------ RECORD EXTRACTS ------

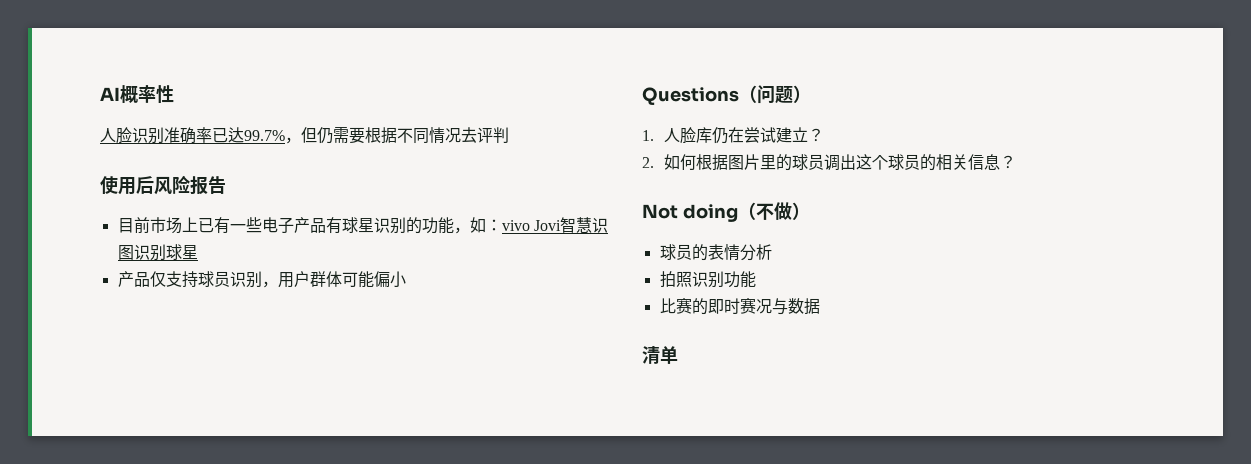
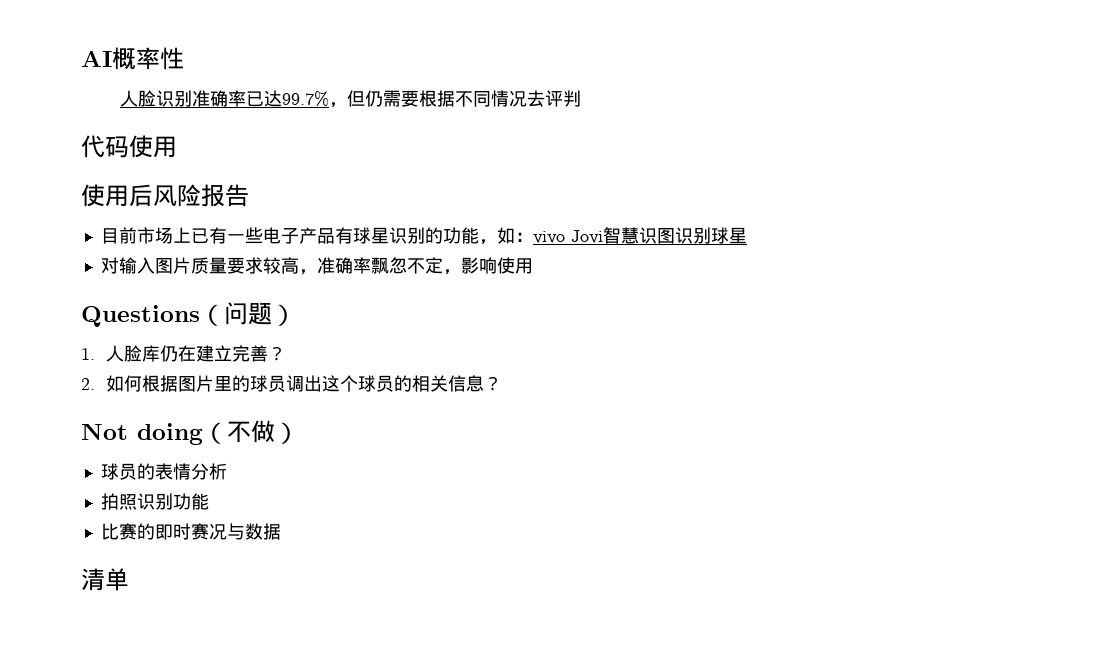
(509, 135) none -> [81,135,177,158] // 代码使用
[117,271,406,288] 产品仅支持球员识别，用户群体可能偏小 -> [100,257,533,275] 对输入图片质量要求较高，准确率飘忽不定，影响使用
[744,127,809,143] 尝试建立 -> [196,345,269,362] 建立完善

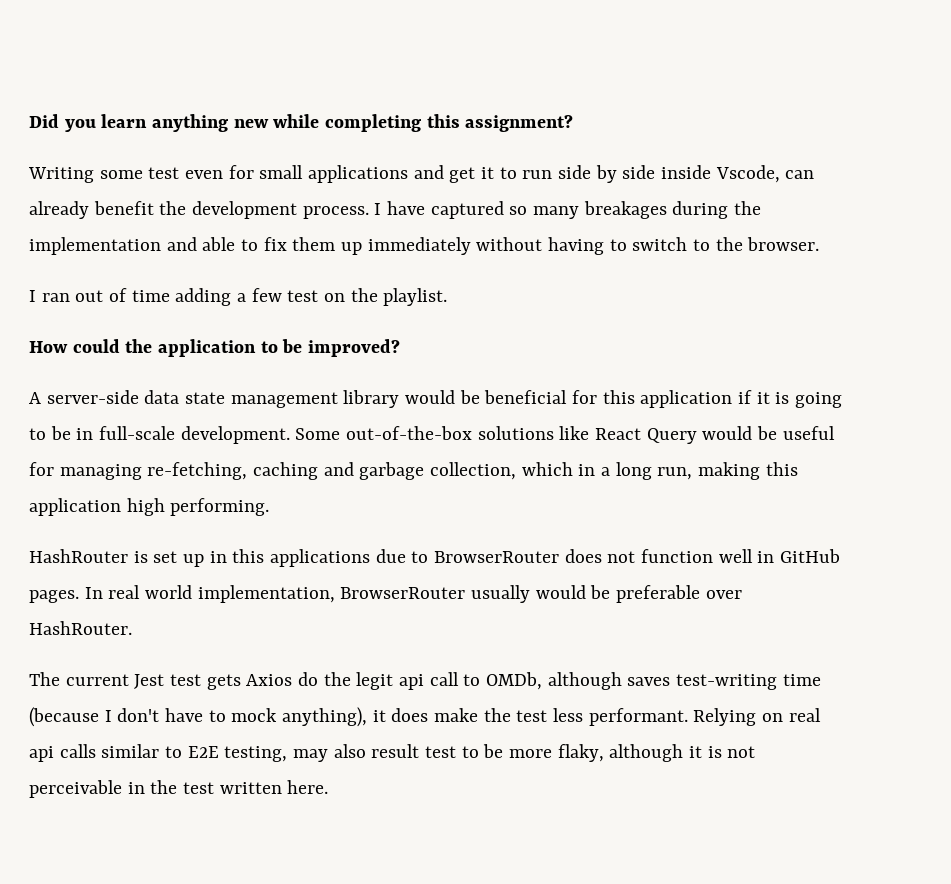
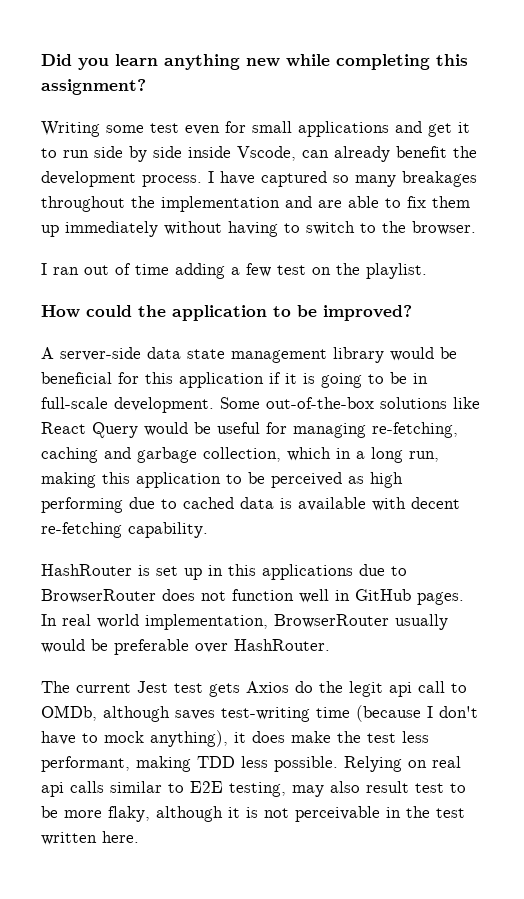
[672,201,729,219] during -> [41,196,125,212] throughout
(197, 244) none -> [318,200,342,208] are
[126,498,270,516] high performing. -> [226,472,403,488] [41,497,460,513] [41,522,208,538] to be perceived as high performing due to cached data is available with decent re-fetching capability.
[588,708,688,726] performant. -> [41,756,338,772] performant, making TDD less possible.

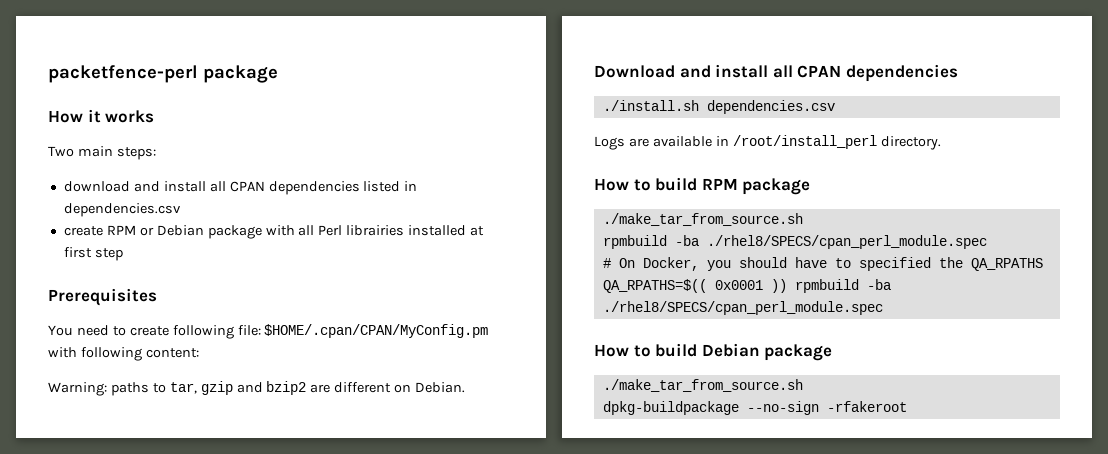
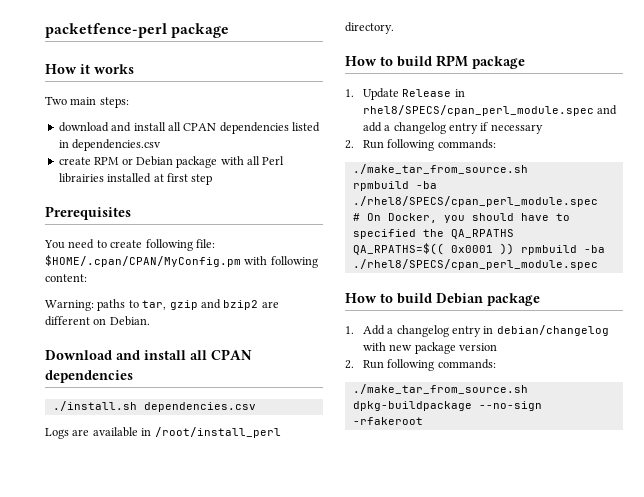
(811, 186) none -> [345,88,465,100] [362,105,618,116] [362,122,543,134] [345,139,496,151] // 1. Update Release in rhel8/SPECS/cpan_perl_module.spec and add a changelog entry if necessary // 2. Run following commands:
(833, 352) none -> [345,325,609,337] [362,342,498,354] [345,359,496,371] // 1. Add a changelog entry in debian/changelog with new package version // 2. Run following commands:

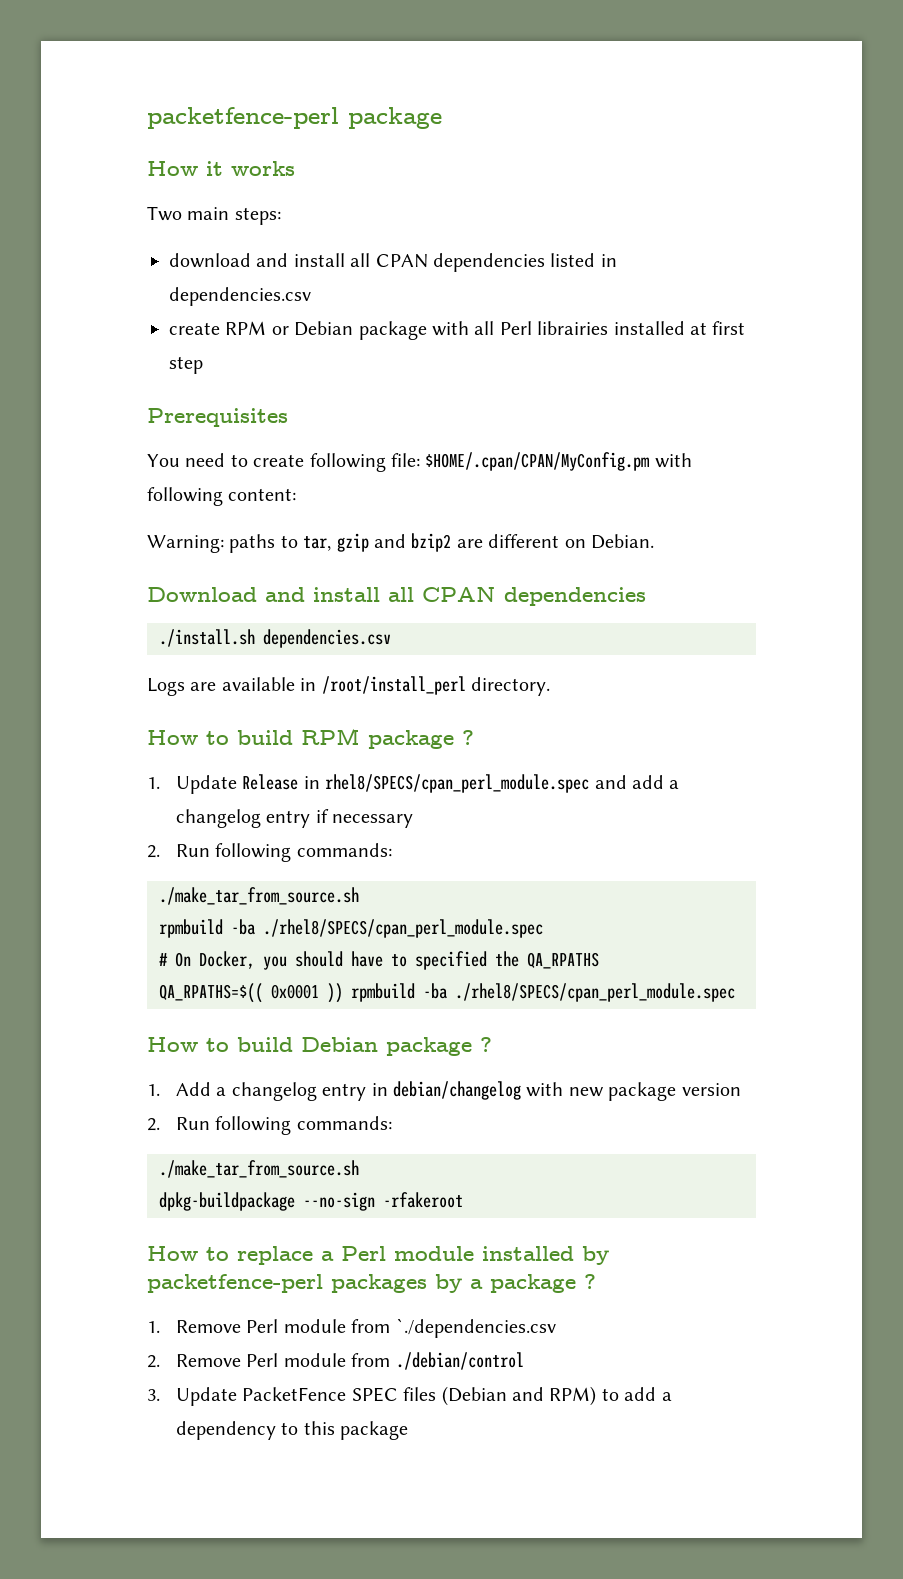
(525, 62) none -> [462,730,474,745] ?
(540, 299) none -> [480,1037,492,1052] ?
(423, 421) none -> [147,1246,609,1265] [147,1274,596,1293] [147,1318,556,1338] [147,1352,524,1370] [147,1386,672,1406] [176,1421,409,1440] // How to replace a Perl module installed by packetfence-perl packages by a package ? // 1. Remove Perl module from `./dependencies.csv // 2. Remove Perl module from ./debian/control // 3. Update PacketFence SPEC files (Debian and RPM) to add a dependency to this package

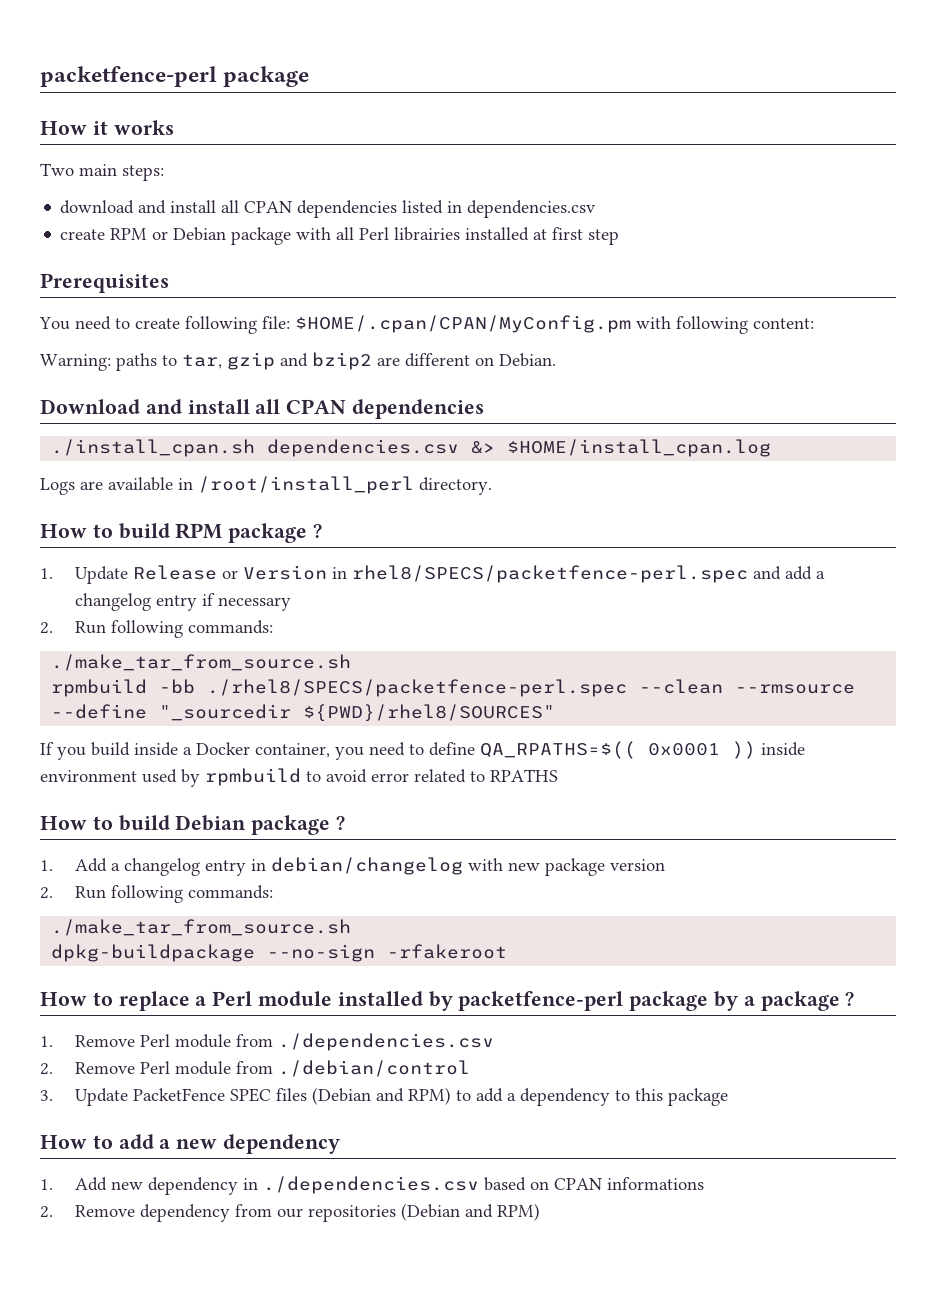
[159,629,391,648] ./install.sh dependencies.csv -> [51,439,772,457] ./install_cpan.sh dependencies.csv &> $HOME/install_cpan.log
[303,774,590,793] in rhel8/SPECS/cpan_perl_module.spec -> [222,565,749,583] or Version in rhel8/SPECS/packetfence-perl.spec
[231,919,543,938] [159,951,599,970] [159,983,735,1003] -ba ./rhel8/SPECS/cpan_perl_module.spec // # On Docker, you should have to specified the QA_RPATHS // QA_RPATHS=$(( 0x0001 )) rpmbuild -ba ./rhel8/SPECS/cpan_perl_module.spec -> [159,679,856,697] [51,704,556,722] [40,741,805,760] [40,768,558,787] -bb ./rhel8/SPECS/packetfence-perl.spec --clean --rmsource --define "_sourcedir ${PWD}/rhel8/SOURCES" // If you build inside a Docker container, you need to define QA_RPATHS=$(( 0x0001 )) inside environment used by rpmbuild to avoid error related to RPATHS
[331,1274,427,1293] packages -> [629,991,709,1011] package
[395,1318,556,1338] `./dependencies.csv -> [278,1033,495,1051] ./dependencies.csv
(409, 1430) none -> [40,1134,341,1154] [40,1176,705,1195] [40,1203,541,1222] // How to add a new dependency // 1. Add new dependency in ./dependencies.csv based on CPAN informations // 2. Remove dependency from our repositories (Debian and RPM)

------

# INSTRUCTIONS FOR THE TASK
Throughout the data above, copy all lines where the word "following" is found.

# WRITTEN RESPONSE
(811, 186) none -> [345,88,465,100] [362,105,618,116] [362,122,543,134] [345,139,496,151] // 1. Update Release in rhel8/SPECS/cpan_perl_module.spec and add a changelog entry if necessary // 2. Run following commands:
(833, 352) none -> [345,325,609,337] [362,342,498,354] [345,359,496,371] // 1. Add a changelog entry in debian/changelog with new package version // 2. Run following commands:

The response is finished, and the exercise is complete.